Extracted records
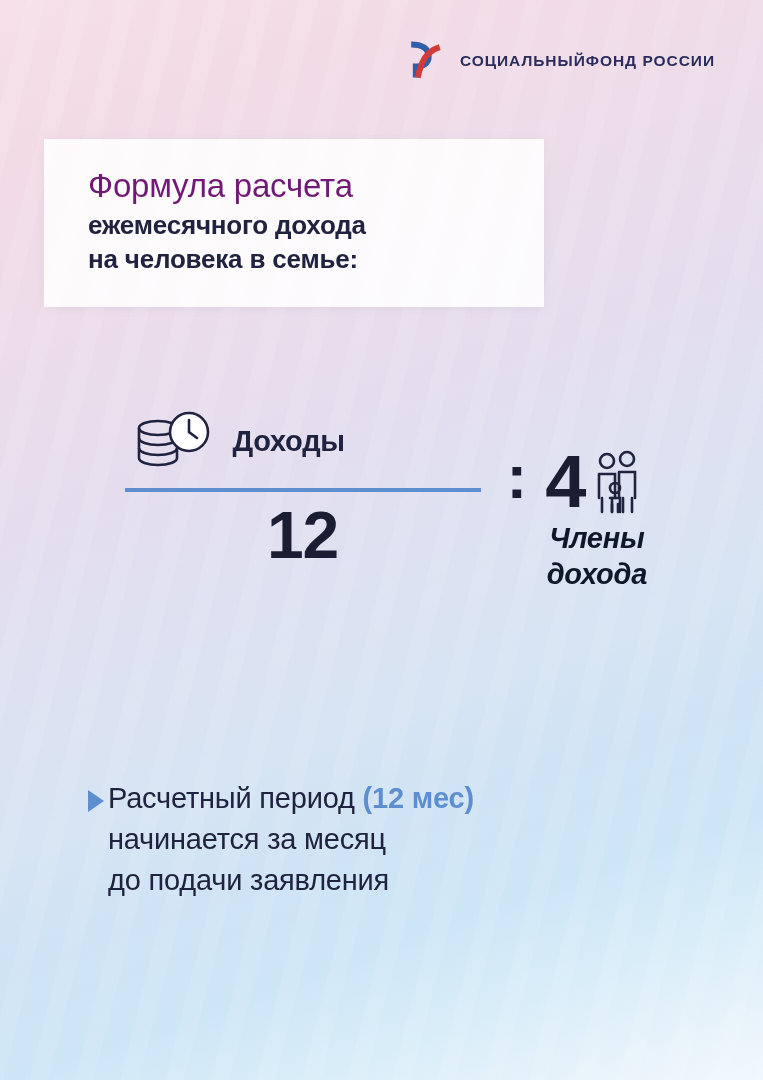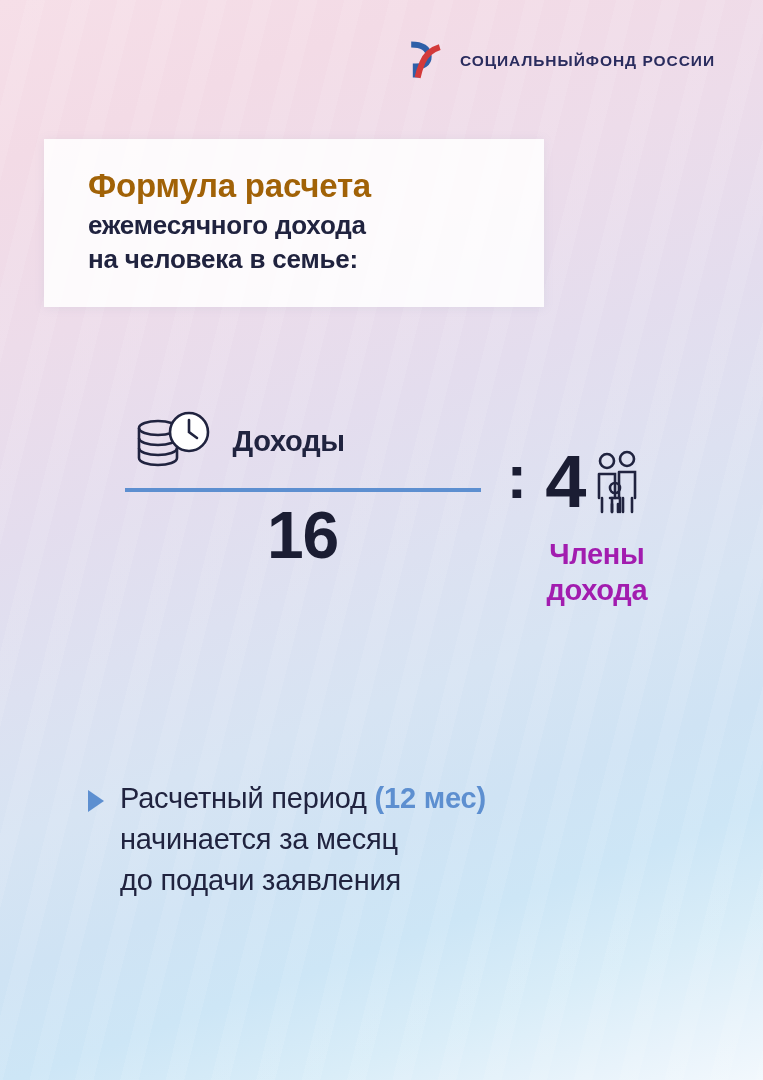--- a/index.html
+++ b/index.html
@@ -87,8 +87,8 @@
   }
   .title-card .l1 {
     font-size: 33px;
-    font-weight: bold;
-    color: #a16207;
+    font-weight: normal;
+    color: #701a75;
     line-height: 1.3;
     letter-spacing: -0.2px;
   }

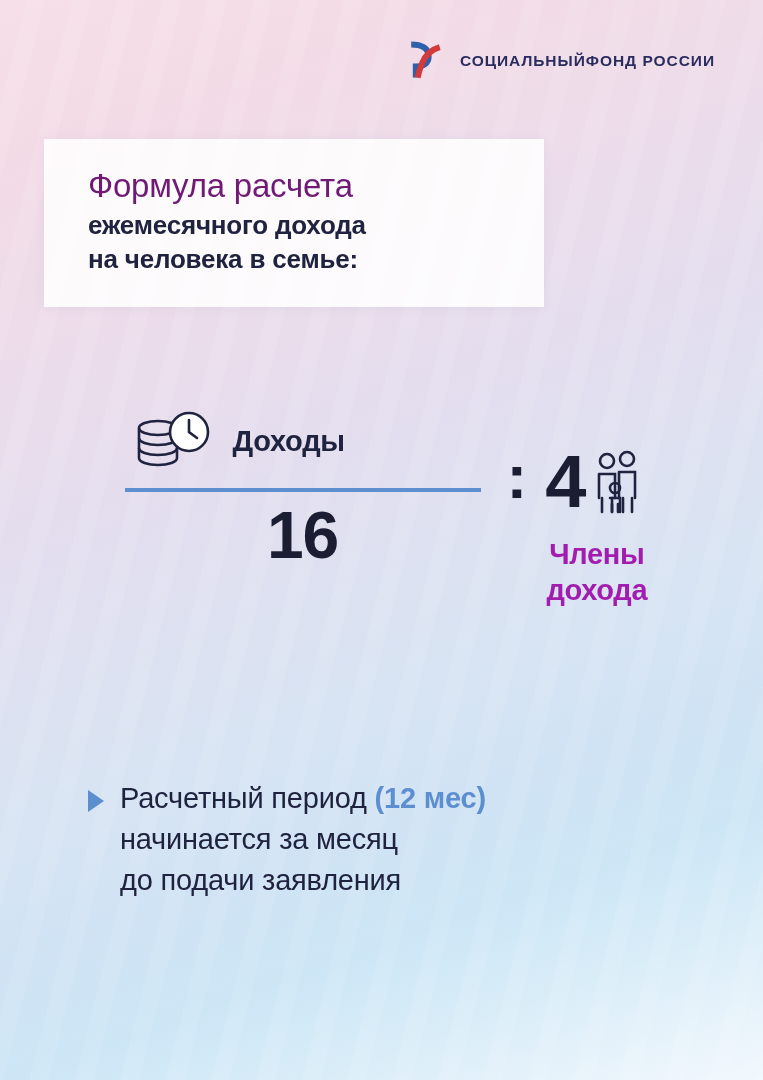--- a/index.html
+++ b/index.html
@@ -263,7 +263,7 @@
       </div>
     </div>
     <div class="frac-bar"></div>
-    <div class="denominator">16</div>
+    <div class="denominator">12</div>
   </div>
 
   <div class="colon">:</div>

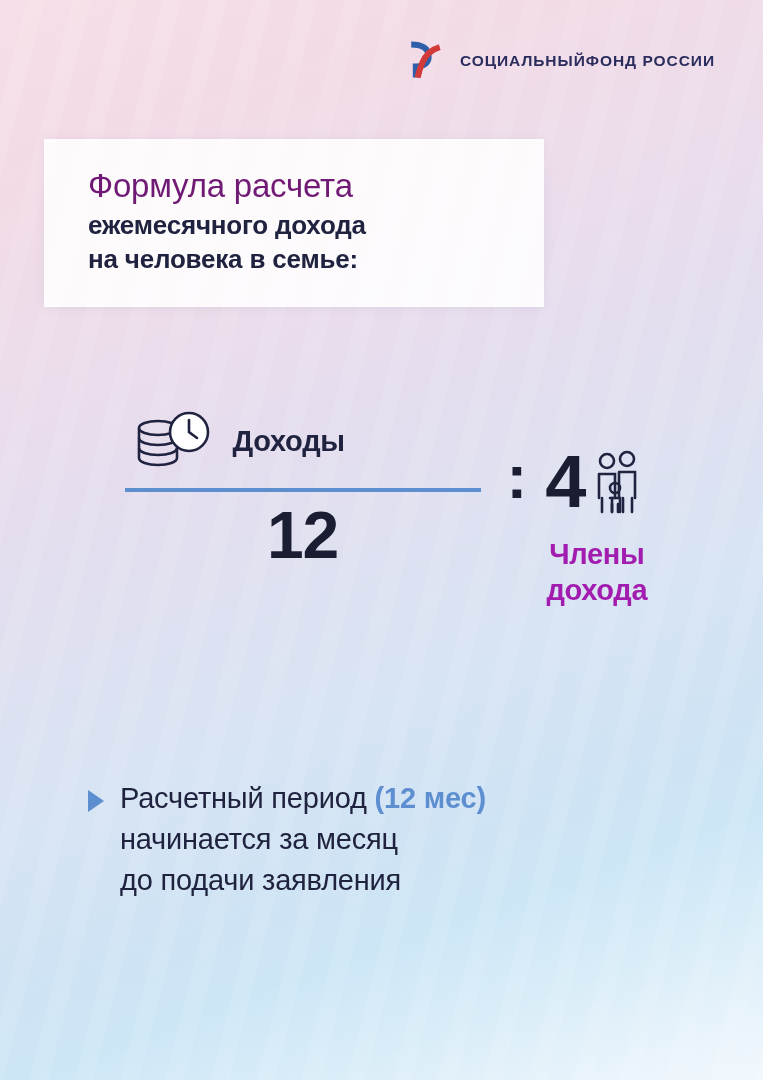--- a/index.html
+++ b/index.html
@@ -185,10 +185,11 @@
   .members-label {
     font-size: 29px;
     font-weight: bold;
-    color: #a21caf;
+    color: #0f172a;
     line-height: 1.25;
-    margin-top: 20px;
+    margin-top: 4px;
     letter-spacing: -0.3px;
+    font-style: italic;
   }
 
   

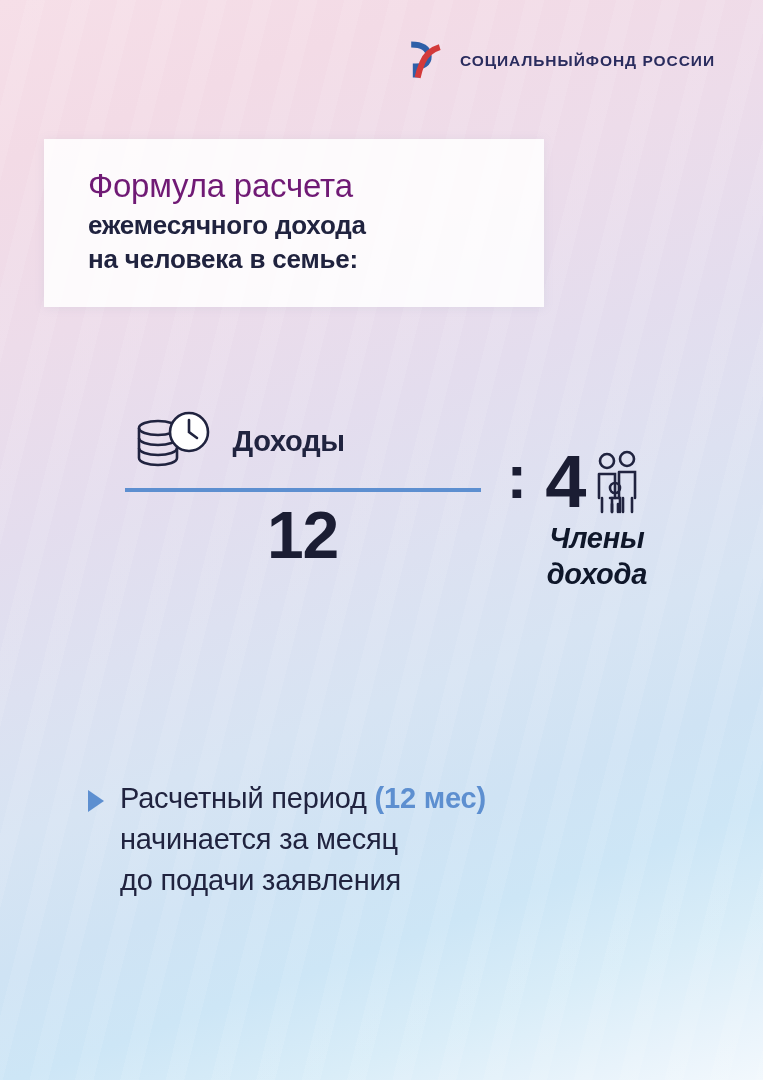--- a/index.html
+++ b/index.html
@@ -199,7 +199,7 @@
     top: 778px;
     display: flex;
     align-items: flex-start;
-    gap: 16px;
+    gap: 4px;
     width: 600px;
   }
   .note-arrow {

Problem requirements
Scanning the data above, copy out every line where "font" is found.

Response below
     font-size: 33px;
-    font-weight: bold;
+    font-weight: normal;
     font-size: 29px;
     font-weight: bold;
+    font-style: italic;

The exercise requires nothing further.